Todos os anos, cerca de dez milhões de procedimentos de diagnóstico ou tratamento na Europa, inclusive para doenças cardíacas, neurológicas e oncológicas, baseiam-se em radioisótopos. A necessidade de autonomia é crucial no que diz respeito a todas as matérias-primas, mas, na medicina nuclear, estamos a falar de vidas humanas. Aprovámos hoje conclusões destinadas a garantir o seu abastecimento e acesso seguros em toda a UE, apoiando simultaneamente a investigação e a inovação neste domínio, a fim de dar resposta à crescente necessidade de medicamentos radiofarmacêuticos terapêuticos.

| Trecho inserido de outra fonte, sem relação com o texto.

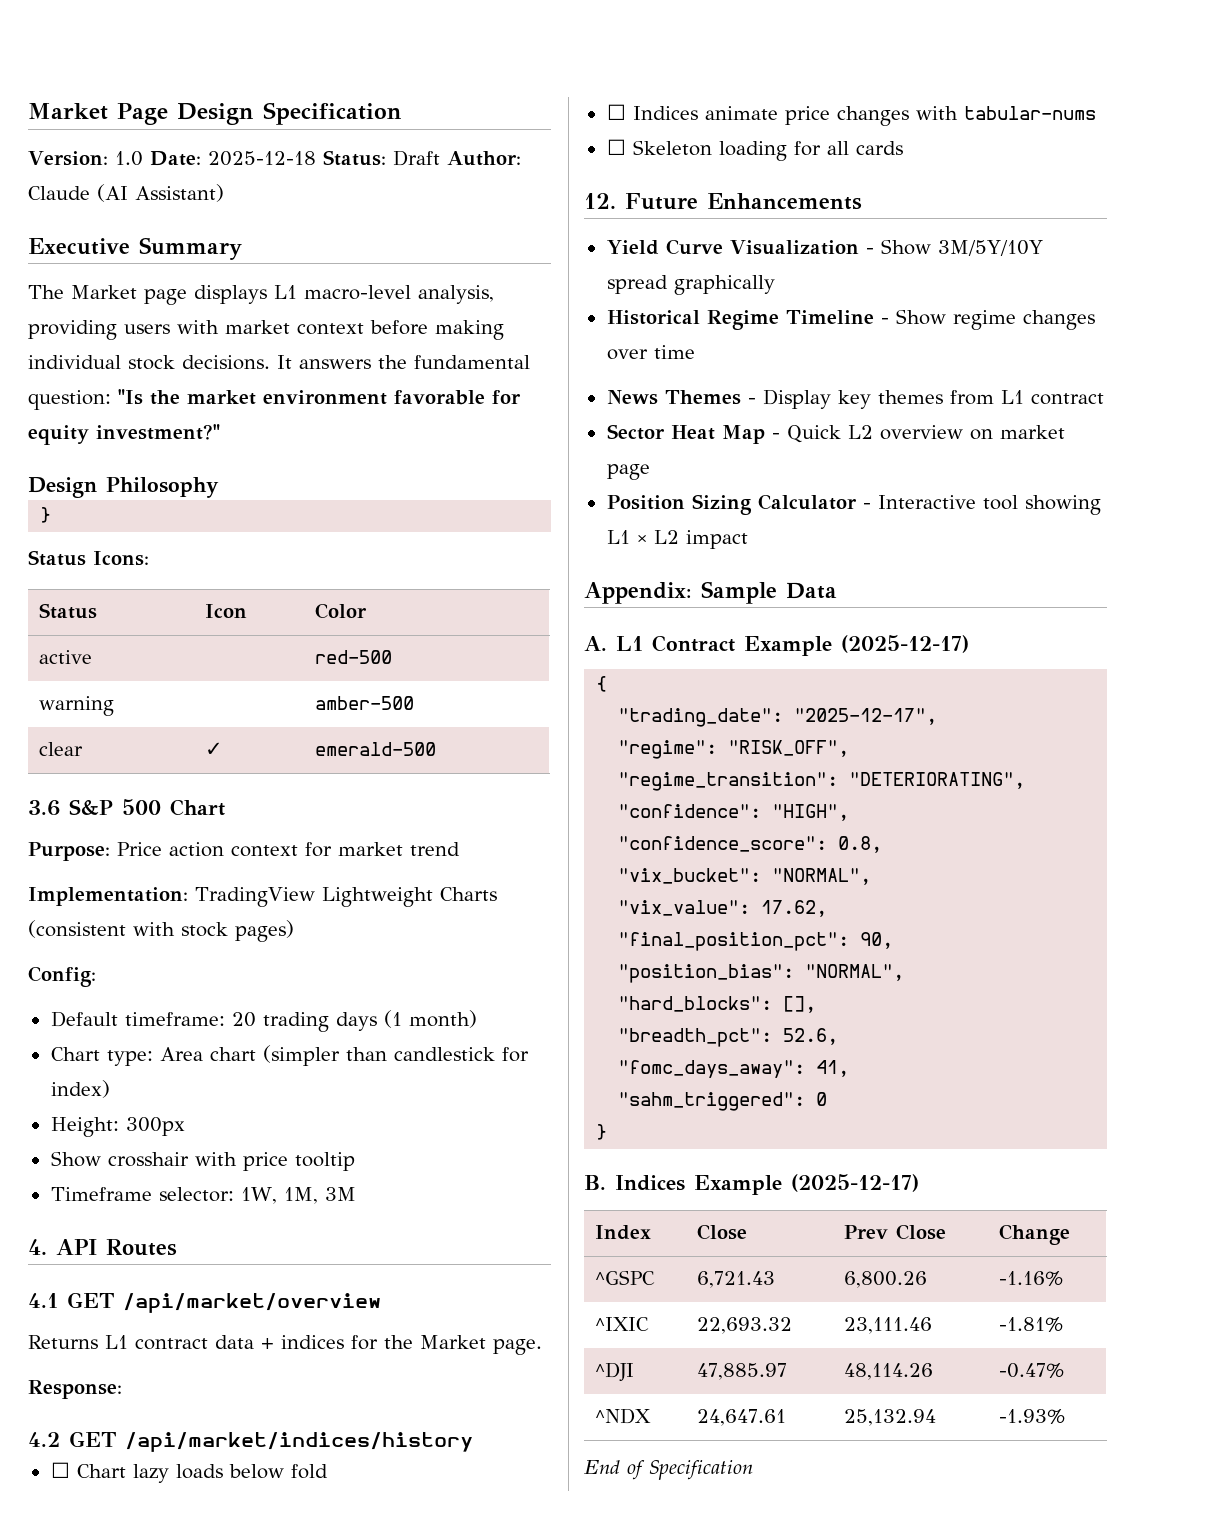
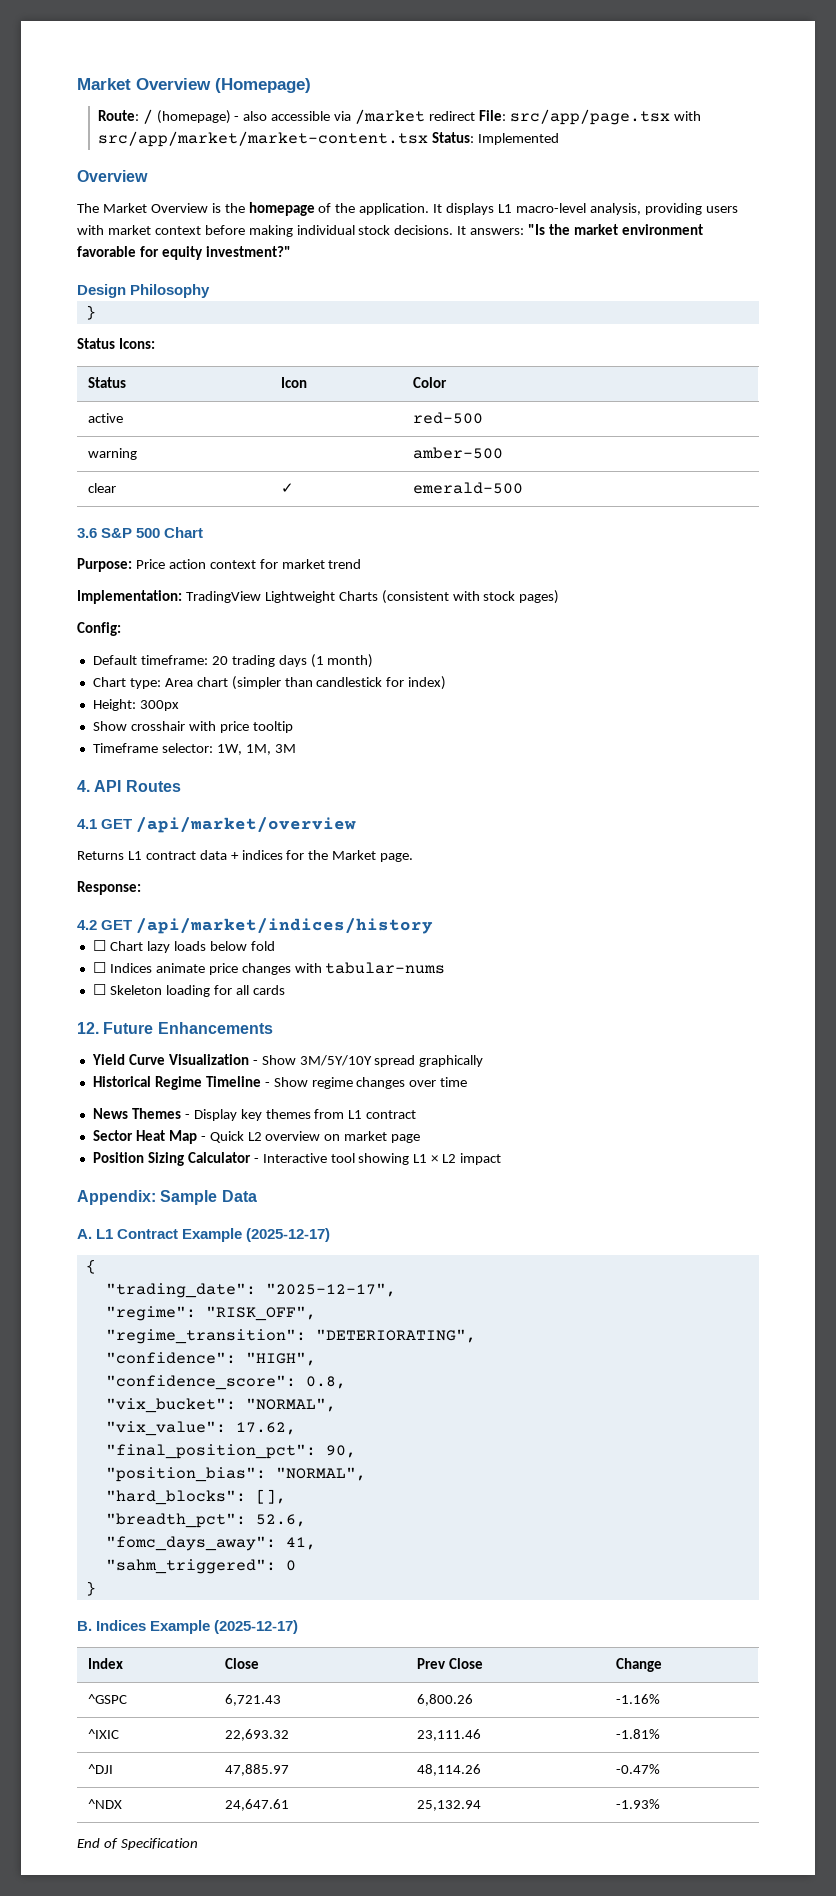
- Market Page Design Specification
- Version: 1.0 Date: 2025-12-18 Status: Draft Author: Claude (AI Assistant)
- Executive Summary
- The Market page displays L1 macro-level analysis, providing users with market context before making individual stock decisions.
+ Market Overview (Homepage)
+ Route: / (homepage) - also accessible via /market redirect File: src/app/page.tsx with src/app/market/market-content.tsx Status: Implemented
+ Overview
+ The Market Overview is the homepage of the application. It displays L1 macro-level analysis, providing users with market context before making individual stock decisions.
- It answers the fundamental question: "Is the market environment favorable for equity investment?"
+ It answers: "Is the market environment favorable for equity investment?"

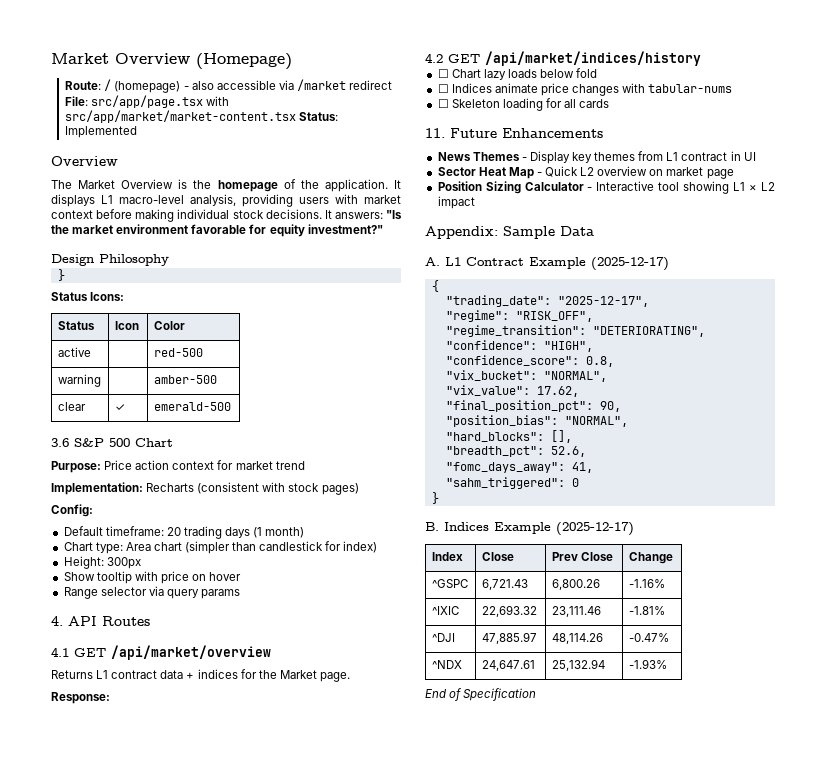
- Implementation: TradingView Lightweight Charts (consistent with stock pages)
+ Implementation: Recharts (consistent with stock pages)
- Show crosshair with price tooltip
- Timeframe selector: 1W, 1M, 3M
+ Show tooltip with price on hover
+ Range selector via query params
- 12. Future Enhancements
+ 11. Future Enhancements
- Yield Curve Visualization - Show 3M/5Y/10Y spread graphically
- Historical Regime Timeline - Show regime changes over time
- News Themes - Display key themes from L1 contract
+ News Themes - Display key themes from L1 contract in UI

Tinne Van der Straeten, ministra da Energia da Bélgica
Nas conclusões do Conselho, a Comissão é instada a agir sobre cinco pilares fundamentais:
preservar a liderança da Europa a nível mundial no fornecimento de radioisótopos para utilização médica
monitorizar e prever a procura e a oferta de todos os radioisótopos relevantes para utilização médica, com base na experiência do Observatório Europeu do Aprovisionamento de Radioisótopos para Utilização Médica
investigar e inovar em domínios relacionados com radioisótopos para utilização médica
avaliar e desenvolver competências críticas
avaliar o quadro para o transporte de radioisótopos para utilização médica, a fim de contribuir para garantir o acesso dos doentes em todos os Estados-Membros.
Nas Conclusões, a Rede Regulamentar Europeia do Medicamento é também instada a avaliar a importância crítica dos medicamentos radiofarmacêuticos terapêuticos autorizados na Europa.
Contexto
Os Estados-Membros têm apoiado sistematicamente as ações da União destinadas a garantir o aprovisionamento de radioisótopos para utilização médica, tendo já aprovado conclusões neste domínio em 2009, 2010 e 2012, na sequência da grave crise de aprovisionamento dessa altura.
Mais especificamente, em 2019, o Conselho convidou a Comissão a elaborar um plano de ação sobre tecnologias nucleares e radiológicas não energéticas e também se referiu aos radioisótopos para utilização médica nas conclusões do Conselho de 2021 sobre o reforço da União Europeia da Saúde.
Em 2021, a Comissão adotou a Agenda Estratégica para as Aplicações Médicas das Radiações Ionizantes (SAMIRA) enquanto plano de ação global destinado a apoiar uma utilização segura, fiável e de elevada qualidade da tecnologia radiológica e nuclear nos cuidados de saúde, contribuindo assim para o Plano Europeu de Luta contra o Cancro.